Our proposed LOOP descriptor gives good result than Histograms of Oriented Gradients (HOG), Histogram of Optical Flow (HOF), Local Ternary Pattern (LTP), Violent Flow (ViF), Oriented Violent Flow (OViF), ViF+OViF, Distribution of Magnitude Orientation Local Interest Frame (DiMOLIF), GHOG+GIST, LBP+GLCM and Histogram of Optical flow Magnitude and Orientation (HOMO) for both HF and VF datasets. HOG, HOF, LTP, and ViF descriptors can not work if orientation changes. Therefore, these feature extraction methods are failed to detect violent event detection. The OViF feature extraction method extracts orientation features and obtains good performance for the HF dataset but does not perform well for the VF dataset. To resolve this problem the ViF+OViF feature extraction technique is used to extracts both magnitude and orientation features to detect suspicious behavior and is superior to ViF and OViF descriptors. DiMOLIF descriptor extracts magnitude and orientation from the optical flow feature descriptor to detect violent events. This descriptor gives substantial results as compared to ViF and OViF. The GHOG+GIST descriptor uses the fusion of global gradient and texture features. GHOG descriptor is poorly performed if there is a cluttered background and the GIST descriptor does not work for violent crowd activity in the video sequence. LBP+GLCM descriptor uses the fusion of texture features to detect aggressive behavior. The main drawback of LBP is the arbitrarily defined set of binary weights that depend on direction. GLCM feature extraction limitations are the high dimensional of the matrix and the high correlation of the features. HOMO is based on multiple scaling factors being applied to the magnitude and orientation variations of the optical flow. LOOP descriptor is effective for illumination changes, scale, and rotational invariance.

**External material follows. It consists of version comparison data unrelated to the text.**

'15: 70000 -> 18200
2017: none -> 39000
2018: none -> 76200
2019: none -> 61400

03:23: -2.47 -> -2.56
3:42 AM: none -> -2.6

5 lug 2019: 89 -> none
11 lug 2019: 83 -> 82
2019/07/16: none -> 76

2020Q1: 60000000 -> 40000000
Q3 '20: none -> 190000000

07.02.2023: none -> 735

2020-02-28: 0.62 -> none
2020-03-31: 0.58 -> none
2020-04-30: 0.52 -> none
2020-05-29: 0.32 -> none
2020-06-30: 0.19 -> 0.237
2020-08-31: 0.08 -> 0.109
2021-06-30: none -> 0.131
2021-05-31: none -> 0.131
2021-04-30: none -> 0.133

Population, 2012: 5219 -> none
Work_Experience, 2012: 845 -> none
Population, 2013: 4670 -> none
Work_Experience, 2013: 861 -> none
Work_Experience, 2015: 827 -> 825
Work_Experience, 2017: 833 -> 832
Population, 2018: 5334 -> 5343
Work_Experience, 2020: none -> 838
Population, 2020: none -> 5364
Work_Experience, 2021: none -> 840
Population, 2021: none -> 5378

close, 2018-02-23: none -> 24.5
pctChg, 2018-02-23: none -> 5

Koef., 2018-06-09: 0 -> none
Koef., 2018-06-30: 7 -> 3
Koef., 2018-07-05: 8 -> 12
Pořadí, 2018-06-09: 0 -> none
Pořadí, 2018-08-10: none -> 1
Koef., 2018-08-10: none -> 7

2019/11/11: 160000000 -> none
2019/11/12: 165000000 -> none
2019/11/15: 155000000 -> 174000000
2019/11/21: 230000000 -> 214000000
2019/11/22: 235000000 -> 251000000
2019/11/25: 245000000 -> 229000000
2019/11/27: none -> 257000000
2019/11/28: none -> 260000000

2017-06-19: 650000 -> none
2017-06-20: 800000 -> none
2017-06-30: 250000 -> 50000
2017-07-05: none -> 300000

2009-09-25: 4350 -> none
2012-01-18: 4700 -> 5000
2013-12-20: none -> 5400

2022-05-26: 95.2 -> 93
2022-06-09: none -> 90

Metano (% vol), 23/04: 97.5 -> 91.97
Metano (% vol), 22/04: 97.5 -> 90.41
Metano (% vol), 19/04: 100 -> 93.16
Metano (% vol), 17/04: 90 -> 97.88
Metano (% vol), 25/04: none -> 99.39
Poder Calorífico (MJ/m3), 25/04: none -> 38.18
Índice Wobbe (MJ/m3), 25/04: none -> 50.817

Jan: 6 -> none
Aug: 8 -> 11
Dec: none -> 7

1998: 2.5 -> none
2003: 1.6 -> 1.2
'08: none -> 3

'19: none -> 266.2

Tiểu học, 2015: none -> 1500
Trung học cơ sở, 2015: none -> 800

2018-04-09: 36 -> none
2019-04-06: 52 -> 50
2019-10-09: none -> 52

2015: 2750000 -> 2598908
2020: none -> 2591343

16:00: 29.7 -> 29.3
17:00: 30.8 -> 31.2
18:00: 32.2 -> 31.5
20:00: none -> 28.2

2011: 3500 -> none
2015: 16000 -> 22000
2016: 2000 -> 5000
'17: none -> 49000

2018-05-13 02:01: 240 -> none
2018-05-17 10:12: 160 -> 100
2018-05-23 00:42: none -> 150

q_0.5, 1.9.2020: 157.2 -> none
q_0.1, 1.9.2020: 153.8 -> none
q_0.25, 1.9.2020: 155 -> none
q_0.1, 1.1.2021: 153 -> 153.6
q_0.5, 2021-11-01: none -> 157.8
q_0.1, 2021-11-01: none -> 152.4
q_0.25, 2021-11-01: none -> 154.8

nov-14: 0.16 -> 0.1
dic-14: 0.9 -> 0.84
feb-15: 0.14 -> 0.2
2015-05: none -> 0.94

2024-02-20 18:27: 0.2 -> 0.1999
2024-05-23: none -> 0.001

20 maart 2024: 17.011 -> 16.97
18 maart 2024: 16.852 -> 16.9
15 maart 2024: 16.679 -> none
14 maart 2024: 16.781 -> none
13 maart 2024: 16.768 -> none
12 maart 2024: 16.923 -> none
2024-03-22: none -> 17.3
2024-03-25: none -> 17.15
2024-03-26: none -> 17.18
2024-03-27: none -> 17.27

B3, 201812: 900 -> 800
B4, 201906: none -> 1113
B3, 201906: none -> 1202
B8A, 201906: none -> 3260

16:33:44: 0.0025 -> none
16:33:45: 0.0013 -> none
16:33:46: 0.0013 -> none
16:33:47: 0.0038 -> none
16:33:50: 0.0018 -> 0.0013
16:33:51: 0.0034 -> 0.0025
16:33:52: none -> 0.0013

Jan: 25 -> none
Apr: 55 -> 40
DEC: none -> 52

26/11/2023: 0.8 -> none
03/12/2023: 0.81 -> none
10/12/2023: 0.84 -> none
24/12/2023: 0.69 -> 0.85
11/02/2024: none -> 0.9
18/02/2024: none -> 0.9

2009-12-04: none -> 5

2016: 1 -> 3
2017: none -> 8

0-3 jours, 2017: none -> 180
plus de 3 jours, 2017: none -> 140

Table 2. Performance comparision result on Hockey Fight and Violent-Flow dataset
Fig. 4.
figure 4

Hockey Fight dataset ROC Curves of proposed feature descriptor with SVM classifier

Fig. 5.
figure 5

Violent-Flows dataset ROC Curves of proposed feature descriptor with SVM classifier

Fig. 6.
figure 6

Comparative analysis of the proposed method for Hockey Fight and Violent Flows Dataset

We have demonstrated the efficiency of our proposed model and this is an immensely important task. We compare our experimental results with existing methods using HF and VF datasets. In the experiment, we have used the LOOP descriptor to demonstrate for violent event detection. Our proposed method shows impressive results compared to existing methods as illustrate in Table 2. It is noticed that our proposed feature descriptor is capable to detect violent event even if there is a cluttered background, varied illumination, little motion, and scale changes. Actually, there are six attributes that need to be intimate for suspicious event detection. Some of the intimates are, magnitude, orientation, the spatial arrangement of the moving objects, number of the objects moving in a video scene, mass, and acceleration. Certainly, our proposed method based on the scale and orientation of the object apparent motion using the extraction of LOOP features to improve the performance of the proposed method. Eventually, we deduce that our proposed method significantly performs well for both Hockey Fight and Violent-Flows dataset.

5 Conclusion

Video monitoring is used as a mechanism of scrutinizing videos to recognize suspicious behavior. Human behavior can be examined with the help of a surveillance video that could be manual or automatic. The research community has failed to develop an effective algorithm because of complex background, illumination, scale changes, etc. Experiments are conducted on the HF dataset and VF dataset and the experimental result shows that our proposed method performs an effective and preferable result to the previous feature descriptors. In the future, we intent to conduct experimentation on complex videos, endeavor to optimize the proposed method to improve the accuracy and reduce the time computation.